PhD candidate, Sylvain Catherine, will publicly defend his PhD thesis in Management, Specialization in Finance.
Thesis Topic: Essays in Finance
Supervisor: Professor Denis Gromb, HEC Paris
Co-supervisor: Professor David Thesmar, MIT (USA)
The three chapters of this thesis study households’ financial decisions over the lifecycle. The first chapter focuses on the decision to become an entrepreneur, the second on the choice to invest in stock market and the third on the value of pension entitlements.
In the first chapter, I use French administrative data on job-creating entrepreneurs to estimate a life-cycle model in which risk-averse individuals can start businesses and return to paid employment. I find that unobserved benefits represent 6,100 euros per year, summing up to 67,000 over the average entrepreneurial spell. The option to return to paid employment is worth 82,000 euros to new entrepreneurs.
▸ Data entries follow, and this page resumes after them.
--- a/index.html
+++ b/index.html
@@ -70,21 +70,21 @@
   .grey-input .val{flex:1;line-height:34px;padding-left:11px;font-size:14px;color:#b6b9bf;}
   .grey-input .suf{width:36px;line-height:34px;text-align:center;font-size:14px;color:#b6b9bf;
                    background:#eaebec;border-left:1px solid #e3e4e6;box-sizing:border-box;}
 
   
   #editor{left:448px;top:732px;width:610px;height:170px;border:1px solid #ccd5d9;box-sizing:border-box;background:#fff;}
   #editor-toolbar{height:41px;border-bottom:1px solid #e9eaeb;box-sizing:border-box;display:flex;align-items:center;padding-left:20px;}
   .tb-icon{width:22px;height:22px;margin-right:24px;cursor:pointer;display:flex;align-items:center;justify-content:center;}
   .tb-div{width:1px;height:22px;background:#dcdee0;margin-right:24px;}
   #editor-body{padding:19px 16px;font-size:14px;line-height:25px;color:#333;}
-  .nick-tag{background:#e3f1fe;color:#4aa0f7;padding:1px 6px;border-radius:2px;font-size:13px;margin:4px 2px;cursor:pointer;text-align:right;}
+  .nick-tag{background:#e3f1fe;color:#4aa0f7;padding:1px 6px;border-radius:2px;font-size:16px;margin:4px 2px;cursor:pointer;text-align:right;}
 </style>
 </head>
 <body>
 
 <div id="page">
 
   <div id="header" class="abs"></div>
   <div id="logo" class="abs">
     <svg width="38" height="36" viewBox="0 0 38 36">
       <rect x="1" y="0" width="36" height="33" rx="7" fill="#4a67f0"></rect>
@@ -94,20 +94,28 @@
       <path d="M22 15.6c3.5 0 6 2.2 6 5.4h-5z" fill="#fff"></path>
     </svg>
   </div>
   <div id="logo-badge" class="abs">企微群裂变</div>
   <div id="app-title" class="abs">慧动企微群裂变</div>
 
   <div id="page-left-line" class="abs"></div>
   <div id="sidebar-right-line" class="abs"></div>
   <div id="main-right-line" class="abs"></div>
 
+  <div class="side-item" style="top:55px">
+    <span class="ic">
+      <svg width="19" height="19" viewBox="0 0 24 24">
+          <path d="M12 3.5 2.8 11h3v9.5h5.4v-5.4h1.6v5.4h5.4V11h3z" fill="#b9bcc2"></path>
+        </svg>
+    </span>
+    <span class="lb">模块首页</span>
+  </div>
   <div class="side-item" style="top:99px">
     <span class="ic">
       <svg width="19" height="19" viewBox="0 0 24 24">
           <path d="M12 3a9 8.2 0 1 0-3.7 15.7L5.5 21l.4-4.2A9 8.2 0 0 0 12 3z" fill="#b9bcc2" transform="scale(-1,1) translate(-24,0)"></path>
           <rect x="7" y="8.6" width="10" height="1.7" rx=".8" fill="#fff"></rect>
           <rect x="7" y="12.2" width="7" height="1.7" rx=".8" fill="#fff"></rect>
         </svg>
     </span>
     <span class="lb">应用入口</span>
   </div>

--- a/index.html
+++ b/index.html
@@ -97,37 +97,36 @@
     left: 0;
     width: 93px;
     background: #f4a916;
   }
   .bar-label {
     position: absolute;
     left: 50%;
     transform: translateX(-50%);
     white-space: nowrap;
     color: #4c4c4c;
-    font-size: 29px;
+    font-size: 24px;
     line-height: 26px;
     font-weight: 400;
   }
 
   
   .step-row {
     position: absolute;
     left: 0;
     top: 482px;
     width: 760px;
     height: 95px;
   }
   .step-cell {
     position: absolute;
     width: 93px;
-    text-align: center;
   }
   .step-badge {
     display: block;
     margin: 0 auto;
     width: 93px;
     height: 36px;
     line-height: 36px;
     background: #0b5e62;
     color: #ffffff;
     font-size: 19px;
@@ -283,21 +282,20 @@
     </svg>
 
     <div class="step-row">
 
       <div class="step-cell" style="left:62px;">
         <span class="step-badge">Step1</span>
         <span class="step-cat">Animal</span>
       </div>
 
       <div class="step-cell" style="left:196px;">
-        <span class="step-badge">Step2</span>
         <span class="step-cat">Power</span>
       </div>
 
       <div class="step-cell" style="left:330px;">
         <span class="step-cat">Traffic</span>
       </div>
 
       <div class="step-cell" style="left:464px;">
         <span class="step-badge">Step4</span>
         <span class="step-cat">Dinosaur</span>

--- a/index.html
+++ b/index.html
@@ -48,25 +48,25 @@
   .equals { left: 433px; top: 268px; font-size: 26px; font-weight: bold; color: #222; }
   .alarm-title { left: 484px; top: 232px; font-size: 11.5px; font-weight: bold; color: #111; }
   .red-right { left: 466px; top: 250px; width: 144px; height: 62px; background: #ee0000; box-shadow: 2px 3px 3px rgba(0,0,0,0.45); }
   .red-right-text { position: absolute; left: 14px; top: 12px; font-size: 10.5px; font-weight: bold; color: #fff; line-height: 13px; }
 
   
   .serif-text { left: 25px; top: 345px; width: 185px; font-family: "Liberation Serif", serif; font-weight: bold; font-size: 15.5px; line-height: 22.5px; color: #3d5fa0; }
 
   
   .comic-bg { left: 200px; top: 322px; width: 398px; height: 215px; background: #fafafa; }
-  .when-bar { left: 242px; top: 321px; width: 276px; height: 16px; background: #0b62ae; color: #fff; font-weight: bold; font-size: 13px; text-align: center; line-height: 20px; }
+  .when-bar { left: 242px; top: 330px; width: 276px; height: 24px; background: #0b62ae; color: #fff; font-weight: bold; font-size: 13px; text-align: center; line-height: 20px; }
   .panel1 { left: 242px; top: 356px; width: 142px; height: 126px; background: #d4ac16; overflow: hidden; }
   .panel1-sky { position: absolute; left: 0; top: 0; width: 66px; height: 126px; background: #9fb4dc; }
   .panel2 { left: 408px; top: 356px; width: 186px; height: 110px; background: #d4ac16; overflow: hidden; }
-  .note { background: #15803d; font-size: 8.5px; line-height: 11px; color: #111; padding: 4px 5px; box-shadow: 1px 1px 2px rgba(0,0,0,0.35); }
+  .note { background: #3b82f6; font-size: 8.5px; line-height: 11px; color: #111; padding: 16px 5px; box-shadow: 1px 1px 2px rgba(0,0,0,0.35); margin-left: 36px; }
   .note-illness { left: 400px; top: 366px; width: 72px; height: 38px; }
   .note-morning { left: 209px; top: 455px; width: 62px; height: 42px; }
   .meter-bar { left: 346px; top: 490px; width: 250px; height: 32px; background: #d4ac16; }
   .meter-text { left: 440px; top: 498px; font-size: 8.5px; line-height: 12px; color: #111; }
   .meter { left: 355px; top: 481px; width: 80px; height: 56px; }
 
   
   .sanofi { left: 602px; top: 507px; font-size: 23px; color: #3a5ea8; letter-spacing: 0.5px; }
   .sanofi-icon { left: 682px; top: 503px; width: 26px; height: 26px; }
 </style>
In the second chapter, I estimate a life-cycle model of portfolio choices that incorporates the relationship between stock market returns and the skewness of idiosyncratic income shocks. The cyclicality of skewness can explain low stock market participation among young households with modest financial wealth and why the equity share of participants slightly increases until retirement.
In the third chapter, I calibrate a life-cycle model in which the stock and labor markets are cointegrated and Social Security benefits are wage-indexed. I find that the certainty equivalent of Social Security for working households is 46% lower than the sum of future cash flows discounted at the risk-free rate and negative for young households. At the national scale, the risk-adjusted value of Social Security entitlements is 19.6 trillion dollars, which is 37% lower than the unadjusted value of 31 trillion dollars.